We are excited to share the news that we received funding to work together implementing a Science Award Partnership for Education (SEPA) from the National Institute of Health entitled: Teachers and Students for Community-Oriented Research and Education (T-SCORE) This new SEPA award encompasses a partnership between KUMC Department of Preventive Medicine, JUNTOs Center for Advancing Latino Health, KUMC Office Cultural Enhancement and Ku Lawrence School of Education and School Districts (Wichita and Kansas City,Kansas)
Through T-SCORE, teachers and KUMC faculty will incorporate the new modules into the Health Science curriculum to build students’ understanding of scientific inquiry and interest in health disparity research. The innovation of our proposed T-SCORE teaching fellow training is that teachers will work collaboratively and alongside KUMC health disparities researchers through a sustainable professional development infrastructure. Our T-SCORE innovation also stems from our focus on health disparities as the content that will enhance interest and buy-in of students and get teachers to be closer to community health issues. Local health disparities issues will also be more likely to resonate with student scholars, since the issues will focus on their own communities, giving them a sense of ownership and investment in finding solutions to local problems.We anticipate approximately 120 students per year will be positively impacted through the modules, for a total of 480 students by the end of the grant period.
Rather than a static or top-down mandate, the T-SCORE theoretical framework is based on an empowerment model that emphasizes empowering teachers and researchers to be change agents by providing them with resources, opportunities for curriculum development, and an authentic professional learning community.
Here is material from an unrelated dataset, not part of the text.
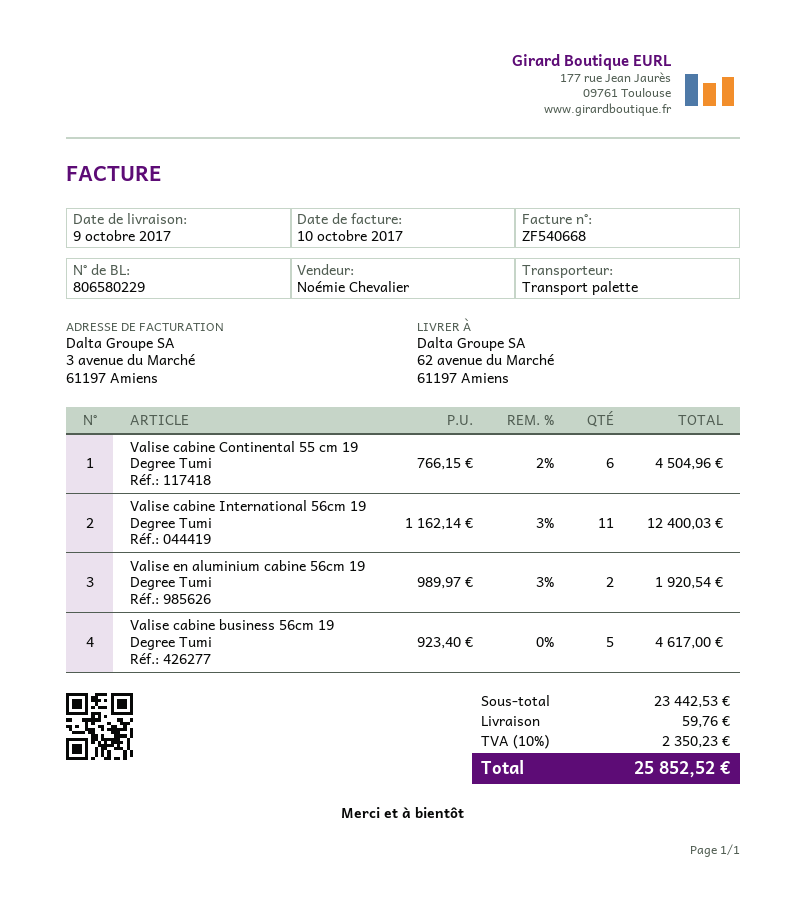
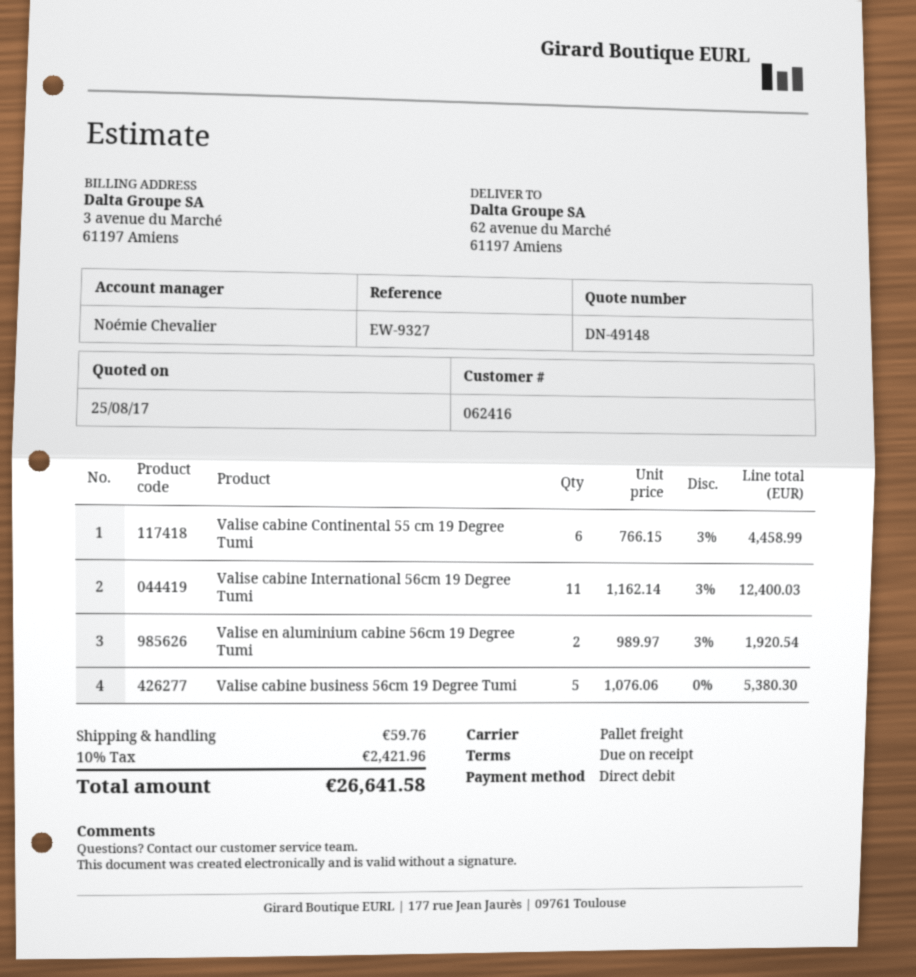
Valise cabine Continental 55 cm 19 Degree Tumi: 6 x 766.15 - 2% = 4504.96 -> 6 x 766.15 - 3% = 4458.99
Valise cabine business 56cm 19 Degree Tumi: 5 x 923.40 = 4617.00 -> 5 x 1076.06 = 5380.30
tax: 10% = 2350.23 -> 10% = 2421.96
total: 25852.52 -> 26641.58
By creating a framework in which teachers and researchers collaborate for curriculum development, we draw on the concept of the professional learning community (PLC). Engaged students will harness the power of inquiry-based preparatory health sciences programs to lead the workforce in health science research and health care in the future. In sum, T-SCORE will serve to expand opportunities for students to acquire new knowledge, and it will also challenge their assumptions about research knowledge as irrelevant or out-of-reach. Students will begin to view the process as purposeful and consequential for the health of their communities. Further, T-SCORE will enable students to see firsthand the workforce contributions they can make by choosing careers in public health research and preventive health care, along with the other more traditional medical and health science opportunities.
T-SCORE will ultimately impact the health of communities. T-SCORE is designed to have a direct impact on the communities with trained T-SCORE teaching fellows leading the charge. T-SCORE addresses one of the most pressing issues facing health science education in the US: how can teachers engage a diverse group of students effectively so that they have a solid understanding of scientific practices, then be able to appreciate that what they are learning is relevant to their lives and their experiences? T-SCORE will create opportunities and resources to build the bridge between health science research knowledge and students’ everyday experiences with health disparities issues by incorporating health science teachers into a collaborative learning experience along with KUMC faculty. Through this collaboration, T-SCORE teaching fellows will integrate health disparities modules into the Health Science Career Pathway curriculum, as required by NGSS.